Я серьезно думал над твоей статьей для «Автографа» и пришел к выводу, что лучше оную в нынешней форме не печатать. Поступи я иначе, Купер меня не удивит, если подаст в суд за клевету.
Пробный оттиск твоей статья три дня как лежит на моем столе, так что я имел достаточно времени подумать.
Остаюсь твоим верным другом,
Т. У. Уайт
Я бессильно выронил письмо. Не помню, чтоб когда-нибудь прежде я испытывал такую слабость во всех членах. Однако я заставил себя усилием воли встать с постели и дотащиться до небольшого зеркала. Лицо было мое, только я был мало похож на себя — щеки ввалились, глаза красные. Я опять с силой потер виски. Стало быть, бедняга По много пьет, и то, что я испытываю, — результат излишества.
Но как я проник в его тело?
Я вспомнил, как руки Лигейи парили надо мной, и мне чудилось, что, не касаясь меня, они касались глубинной моей сути. Я припомнил месье Вальдемара, Петерса, Эллисона. И даже мою последнюю встречу с По — посреди буйства стихий. Неужели он верит, что Анни умерла? Не потому ли он довел себя до такого жалкого состояния?
Если это правда, то не смогу ли я изменить его душевное состояние к лучшему тем, что оставлю записку? Я огляделся в поисках бумаги и пера.

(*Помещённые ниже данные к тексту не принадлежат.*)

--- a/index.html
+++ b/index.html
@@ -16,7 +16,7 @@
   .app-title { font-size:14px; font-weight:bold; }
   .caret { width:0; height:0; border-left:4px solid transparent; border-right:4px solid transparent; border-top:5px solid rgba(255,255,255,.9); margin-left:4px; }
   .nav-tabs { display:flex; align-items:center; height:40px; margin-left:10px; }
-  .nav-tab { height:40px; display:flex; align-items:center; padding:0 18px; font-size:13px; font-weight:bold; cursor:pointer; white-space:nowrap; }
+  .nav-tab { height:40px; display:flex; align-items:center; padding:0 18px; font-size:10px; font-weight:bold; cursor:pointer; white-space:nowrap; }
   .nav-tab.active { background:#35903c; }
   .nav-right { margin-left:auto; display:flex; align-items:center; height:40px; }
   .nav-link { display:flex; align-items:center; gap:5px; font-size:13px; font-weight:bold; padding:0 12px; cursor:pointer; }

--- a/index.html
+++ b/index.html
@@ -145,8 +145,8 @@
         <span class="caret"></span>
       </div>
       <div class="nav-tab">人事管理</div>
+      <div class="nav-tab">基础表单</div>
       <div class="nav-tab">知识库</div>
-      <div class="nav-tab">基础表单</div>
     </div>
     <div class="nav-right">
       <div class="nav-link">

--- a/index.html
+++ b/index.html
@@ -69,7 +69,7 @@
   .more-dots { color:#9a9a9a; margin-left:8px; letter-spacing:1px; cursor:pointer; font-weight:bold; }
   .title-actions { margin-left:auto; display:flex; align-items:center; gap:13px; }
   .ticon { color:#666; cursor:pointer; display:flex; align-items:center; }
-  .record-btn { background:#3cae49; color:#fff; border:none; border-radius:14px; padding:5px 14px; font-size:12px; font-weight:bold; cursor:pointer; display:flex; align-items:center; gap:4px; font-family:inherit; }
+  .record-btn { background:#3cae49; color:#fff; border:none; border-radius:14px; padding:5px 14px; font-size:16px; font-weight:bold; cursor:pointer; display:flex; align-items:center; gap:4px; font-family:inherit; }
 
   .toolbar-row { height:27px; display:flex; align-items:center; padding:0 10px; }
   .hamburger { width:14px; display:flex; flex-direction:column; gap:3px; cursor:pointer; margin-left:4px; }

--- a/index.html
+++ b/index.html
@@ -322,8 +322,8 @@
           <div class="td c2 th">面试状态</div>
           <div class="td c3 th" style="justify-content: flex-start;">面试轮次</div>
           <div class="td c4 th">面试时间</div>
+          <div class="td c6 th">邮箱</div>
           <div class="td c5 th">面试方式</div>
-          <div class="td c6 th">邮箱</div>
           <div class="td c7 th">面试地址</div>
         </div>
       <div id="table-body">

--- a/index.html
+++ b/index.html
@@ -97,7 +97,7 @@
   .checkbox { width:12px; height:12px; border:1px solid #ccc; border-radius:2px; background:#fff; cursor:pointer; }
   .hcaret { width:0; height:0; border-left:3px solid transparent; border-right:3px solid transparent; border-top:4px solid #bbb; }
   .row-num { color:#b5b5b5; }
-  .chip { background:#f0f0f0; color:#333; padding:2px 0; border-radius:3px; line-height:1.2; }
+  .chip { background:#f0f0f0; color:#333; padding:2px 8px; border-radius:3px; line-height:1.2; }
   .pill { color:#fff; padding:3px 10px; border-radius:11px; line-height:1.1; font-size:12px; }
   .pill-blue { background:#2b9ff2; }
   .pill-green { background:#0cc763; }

— Эдди! — раздался голос немолодой женщины из соседней комнаты. Я счел за лучшее не отзываться. — Эдди! Вы уже встали?
Ага. На конторке у окна. Перо. Чернильница. Я поспешил туда. Теперь бумага. Где же бумага? Этот человек пишет для журнала — в доме должна быть бумага. В ящиках конторки ее не оказалось…
— Хотите чаю, Эдди?
Вот! В коробке под столом. Я подтащил единственный стул к конторке и сел. Как же начать? Надо как-то упомянуть наши общие встречи с Анни.
«Сколько видений назад мы зрели девочку, которая…» — быстро написал я — после чего силы мои решительно иссякли.
Я отложил перо. Моя голова клонилась на грудь. За моей спиной шумно распахнулась дверь. Любопытство повелевало мне обернуться, но я был так слаб, что даже этого не мог сделать. Я свалился со стула.
— Эдди! — испуганно вскрикнул тот же женский голос, что я слышал через стену.
Но я опять терял сознание, куда-то плыл по черной глади — прочь, прочь. Встревоженный женский голос становился все глуше, глуше. Я больше не чувствовал своего тела… Но вот что-то забрезжило в моем сознании, оно мало-помалу заструилось жизнью, какие-то тени задвигались перед моими раскрытыми глазами.
Прошла, наверно, целая вечность, прежде чем я по-настоящему свободно вздохнул и посмотрел перед собой незамутненным взглядом.
Надо мной склонилась Лигейя — брови чуть сдвинуты, выражение лица слегка озабоченное.